The strength of our core franchise will contribute to our ability to profitably navigate through this recession, which has been challenging for many of our land development and commercial real estate customers leading to deterioration in our overall credit quality.  While our credit quality metrics will continue to be under pressure, the pace of deterioration has slowed and some of our metrics have stabilized over the past several quarters.  Classified loans as a percent of total loans was 6.77% at March 31, 2010 compared to 6.73% at December 31, 2009, and 6.63% for March 31, 2009.  This is a positive sign.  Non-performing loans as a percent of total loans was 3.43% at March 31, 2010, an improvement from 3.82% at December 31, 2009, but elevated from 2.30% for March 31, 2009.  Our annualized net charge offs as a percent of total loans were 0.27% as of March 31, 2010, an improvement from 0.54% for the year ended December 31, 2009, and an increase from 0.23% for the quarter ended March 31, 2009.  We continued our efforts to ensure the adequacy of the allowance for the quarter by increasing the allowance for loan loss to 1.95% of total loans at March 31, 2010, from 1.78% at December 31, 2009 and 1.60% at March 31, 2009.  The increase in reserves boosts our coverage ratio of allowance for loan loss as a percent of total loans which stood at 57% at March 31, 2010 compared to 47% at December 31, 2009.  We are aggressively working with our borrowers and look forward to sharing prosperous times with them again as our nation returns to more stable economic conditions.”
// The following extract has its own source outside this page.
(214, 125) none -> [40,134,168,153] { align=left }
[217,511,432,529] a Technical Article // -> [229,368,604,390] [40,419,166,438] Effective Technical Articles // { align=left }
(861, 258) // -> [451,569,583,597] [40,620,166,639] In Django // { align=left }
Balance sheet changes during the first quarter of 2010 include an increase in total assets of $43.3 million to $1.25 billion.  This increase was due to an increase of cash and cash equivalents of $40.7 million and an increase of investment securities of $32.9 million since December 31, 2009.  These increases were partially off-set by a decline in gross loans of $28.5 million.  This shift in the balance sheet reflects a conscious effort by management to add on-balance sheet liquidity to protect the Bank against any adverse changes to its current wholesale funding position.

Commercial loans were $681.3 million at March 31, 2010, a decrease of $24.0 million, or 3.4%, from December 31, 2008.  The decline in the Company’s commercial loan portfolio is a result of pay-offs on several large commercial relationships.  Although there remains a high demand for loans from quality borrowers, management has elected to shift its focus to preserve capital as the nation continues to pull out of this recession.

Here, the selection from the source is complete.